◆ **Aim of the exercise**
Output the data word for word. Begin at its first line and end at the line with "[398,576,405,584] • -> (554, 267) //".
======== Raw data
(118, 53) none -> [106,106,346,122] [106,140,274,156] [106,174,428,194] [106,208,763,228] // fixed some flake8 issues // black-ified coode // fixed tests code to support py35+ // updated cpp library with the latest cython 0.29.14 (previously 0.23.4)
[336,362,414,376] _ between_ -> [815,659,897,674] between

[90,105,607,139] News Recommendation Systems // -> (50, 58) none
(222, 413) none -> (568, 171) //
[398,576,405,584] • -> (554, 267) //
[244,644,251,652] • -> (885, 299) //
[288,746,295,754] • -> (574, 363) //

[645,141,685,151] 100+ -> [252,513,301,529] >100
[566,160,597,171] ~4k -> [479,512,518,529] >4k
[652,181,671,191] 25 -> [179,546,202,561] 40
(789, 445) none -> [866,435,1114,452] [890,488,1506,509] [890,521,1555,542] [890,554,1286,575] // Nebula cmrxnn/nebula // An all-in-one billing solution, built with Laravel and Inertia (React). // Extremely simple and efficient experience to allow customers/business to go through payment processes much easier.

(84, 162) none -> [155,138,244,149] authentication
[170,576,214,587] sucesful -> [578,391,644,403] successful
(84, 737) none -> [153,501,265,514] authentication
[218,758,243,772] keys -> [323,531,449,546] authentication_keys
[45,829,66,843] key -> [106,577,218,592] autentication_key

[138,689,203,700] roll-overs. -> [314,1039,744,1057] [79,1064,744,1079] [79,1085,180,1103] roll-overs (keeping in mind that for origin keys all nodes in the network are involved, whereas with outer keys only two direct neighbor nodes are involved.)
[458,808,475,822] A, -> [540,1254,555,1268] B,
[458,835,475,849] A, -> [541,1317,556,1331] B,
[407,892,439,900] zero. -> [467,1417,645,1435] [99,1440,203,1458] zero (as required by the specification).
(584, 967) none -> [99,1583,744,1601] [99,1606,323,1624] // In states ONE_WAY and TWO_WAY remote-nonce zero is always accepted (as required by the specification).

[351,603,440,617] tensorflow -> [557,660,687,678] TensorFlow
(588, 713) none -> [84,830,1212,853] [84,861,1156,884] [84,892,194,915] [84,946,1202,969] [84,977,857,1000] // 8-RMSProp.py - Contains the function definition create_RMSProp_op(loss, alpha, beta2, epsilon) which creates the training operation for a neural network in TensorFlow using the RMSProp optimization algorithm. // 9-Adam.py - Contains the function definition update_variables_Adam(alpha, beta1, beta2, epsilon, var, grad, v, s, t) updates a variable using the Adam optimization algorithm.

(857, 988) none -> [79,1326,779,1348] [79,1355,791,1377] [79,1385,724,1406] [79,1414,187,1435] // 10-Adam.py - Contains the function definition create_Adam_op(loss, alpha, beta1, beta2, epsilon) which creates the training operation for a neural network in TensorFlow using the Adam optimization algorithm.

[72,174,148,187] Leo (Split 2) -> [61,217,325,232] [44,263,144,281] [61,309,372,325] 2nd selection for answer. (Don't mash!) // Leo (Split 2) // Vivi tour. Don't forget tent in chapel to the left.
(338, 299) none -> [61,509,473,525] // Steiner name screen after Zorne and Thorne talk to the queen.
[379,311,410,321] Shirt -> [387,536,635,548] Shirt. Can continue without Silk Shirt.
================
◆ **Response box**
(118, 53) none -> [106,106,346,122] [106,140,274,156] [106,174,428,194] [106,208,763,228] // fixed some flake8 issues // black-ified coode // fixed tests code to support py35+ // updated cpp library with the latest cython 0.29.14 (previously 0.23.4)
[336,362,414,376] _ between_ -> [815,659,897,674] between

[90,105,607,139] News Recommendation Systems // -> (50, 58) none
(222, 413) none -> (568, 171) //
[398,576,405,584] • -> (554, 267) //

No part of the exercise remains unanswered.